CESARE PAVESE – “Feria d’agosto” – Einaudi
“A quei tempi sapevo soltanto che niente comincia se non l’indomani”
I libri di Cesare Pavese hanno il colore e il sapore di una dolente familiarità, appartengono al mio vissuto di lettrice come un luogo che si è a lungo frequentato, in cui forse non si vorrebbe più tornare, ma che è destinato a rimanere per sempre come ammantato da una sorta di aura, ricca di ricordi condivisi. Difficile scordare le colline, la luna, i falò, le storie di quella folla di personaggi che sanno di terra, di fatica e di silenzi, difficile non avvertire la presenza di quel passo lungo, destinato a ripercorrere sempre le strade del ricordo, difficile non provare un cocente rimpianto per una così acuta e dolorosa intelligenza.

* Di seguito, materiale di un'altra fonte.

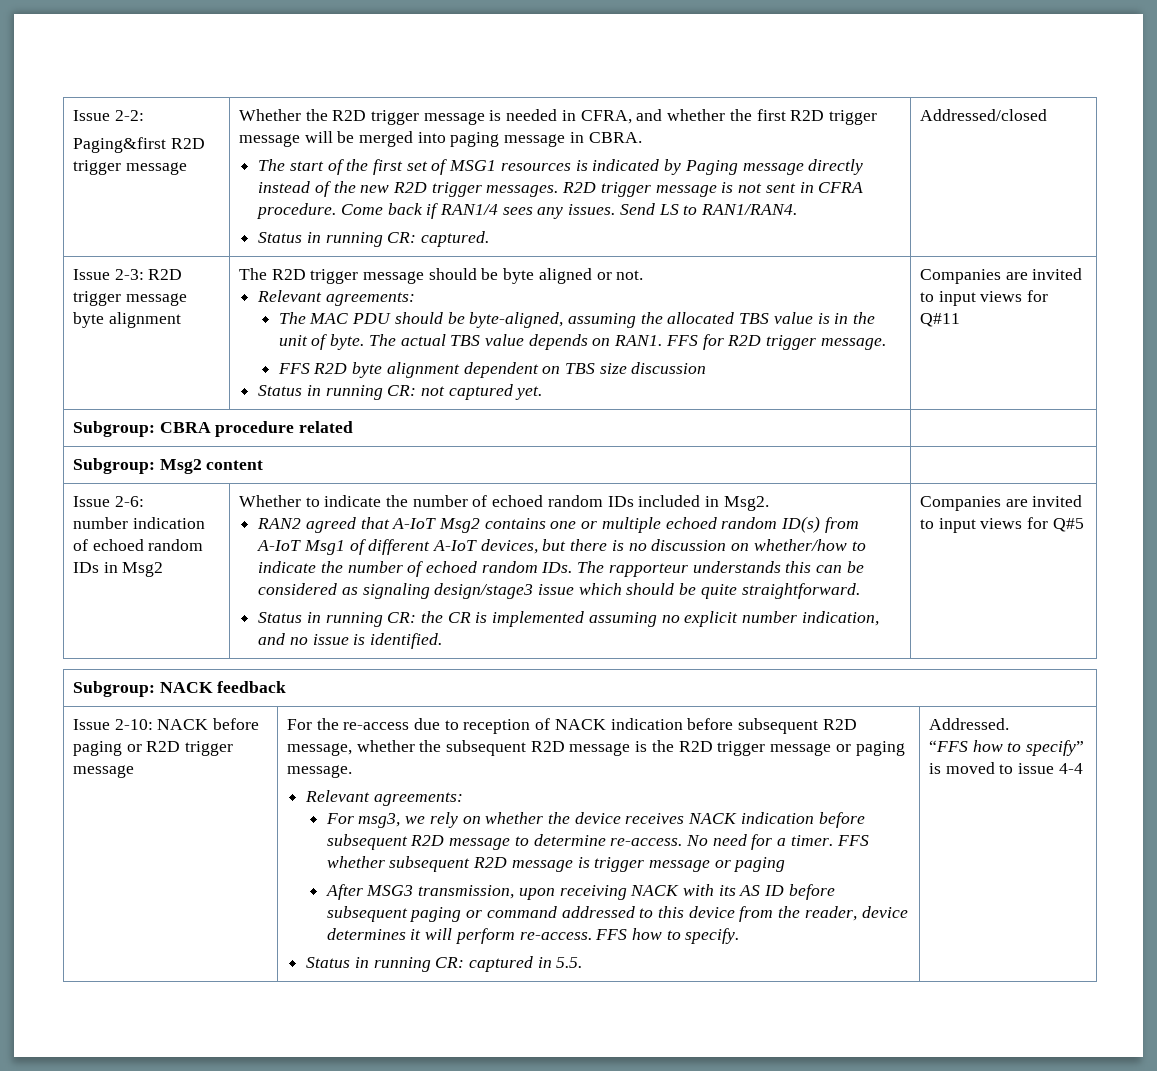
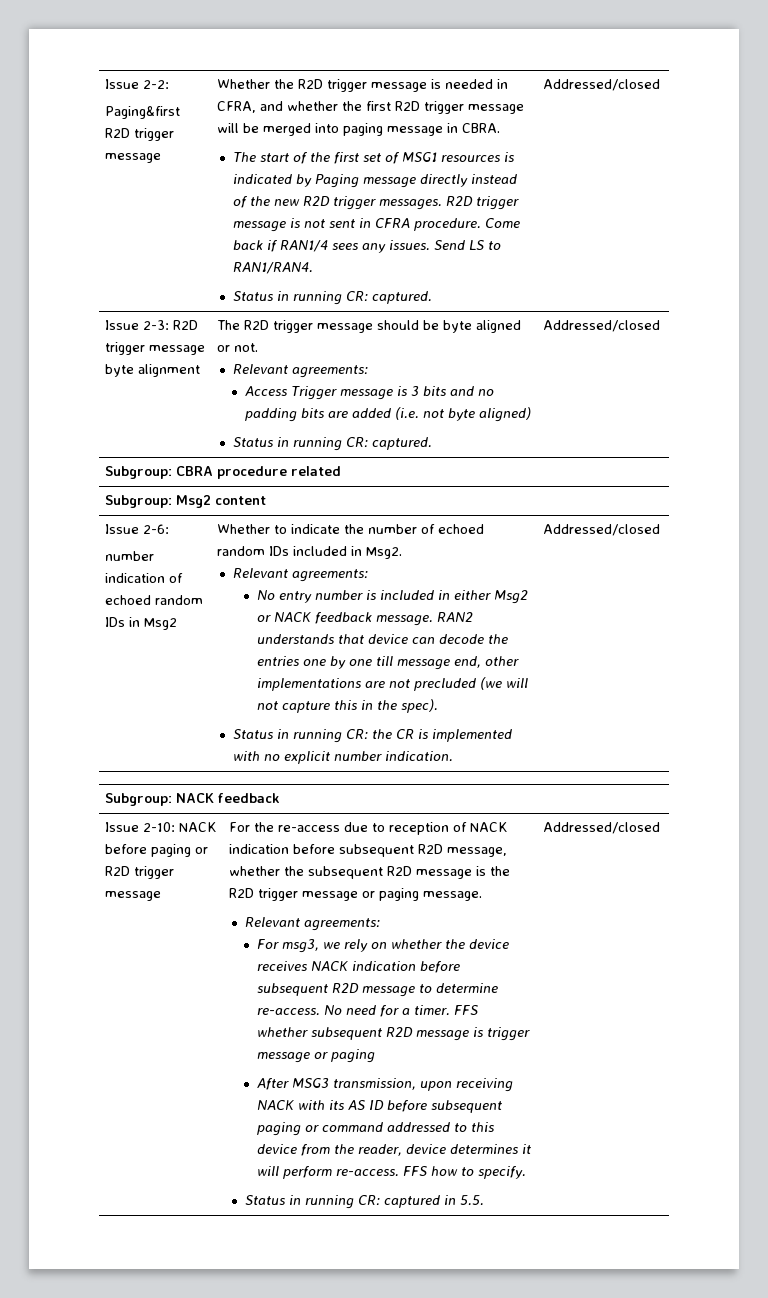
- The MAC PDU should be byte-aligned, assuming the allocated TBS value is in the unit of byte. The actual TBS value depends on RAN1. FFS for R2D trigger message.
- FFS R2D byte alignment dependent on TBS size discussion
- Status in running CR: not captured yet. | Companies are invited to input views for Q#11
+ Access Trigger message is 3 bits and no padding bits are added (i.e. not byte aligned)
+ Status in running CR: captured. | Addressed/closed
  Whether to indicate the number of echoed random IDs included in Msg2.
- RAN2 agreed that A-IoT Msg2 contains one or multiple echoed random ID(s) from A-IoT Msg1 of different A-IoT devices, but there is no discussion on whether/how to indicate the number of echoed random IDs. The rapporteur understands this can be considered as signaling design/stage3 issue which should be quite straightforward.
+ Relevant agreements:
+ No entry number is included in either Msg2 or NACK feedback message. RAN2 understands that device can decode the entries one by one till message end, other implementations are not precluded (we will not capture this in the spec).
- Status in running CR: the CR is implemented assuming no explicit number indication, and no issue is identified. | Companies are invited to input views for Q#5
+ Status in running CR: the CR is implemented with no explicit number indication. | Addressed/closed
- Status in running CR: captured in 5.5. | Addressed.
- “FFS how to specify” is moved to issue 4-4
+ Status in running CR: captured in 5.5. | Addressed/closed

Ci sono però due libri che hanno trasformato la mia affezione per Pavese in ammirazione, questi libri sono “Feria d’agosto” e “Dialoghi con Leucò”. In queste pagine sembra rivelarsi lo scopo del lavoro letterario di una vita, a queste pagine sembrano tendere le pur brillantissime opere precedenti; un lungo viaggio attraverso temi e storie, attraverso l’affinamento di uno stile che si è fatto via via più pensoso e riflessivo. “Feria d’agosto” è un passo in profondità, il successivo, “Dialoghi con Leucò”, già rivela la maturazione di quella prosa poetica nella quale si può intravedere la promessa di una nuova maturità, il passo successivo, il suicidio, lascia tutti orfani di quel Pavese che non conosceremo mai e la bellezza di quella prosa non fa che acuire il rimpianto.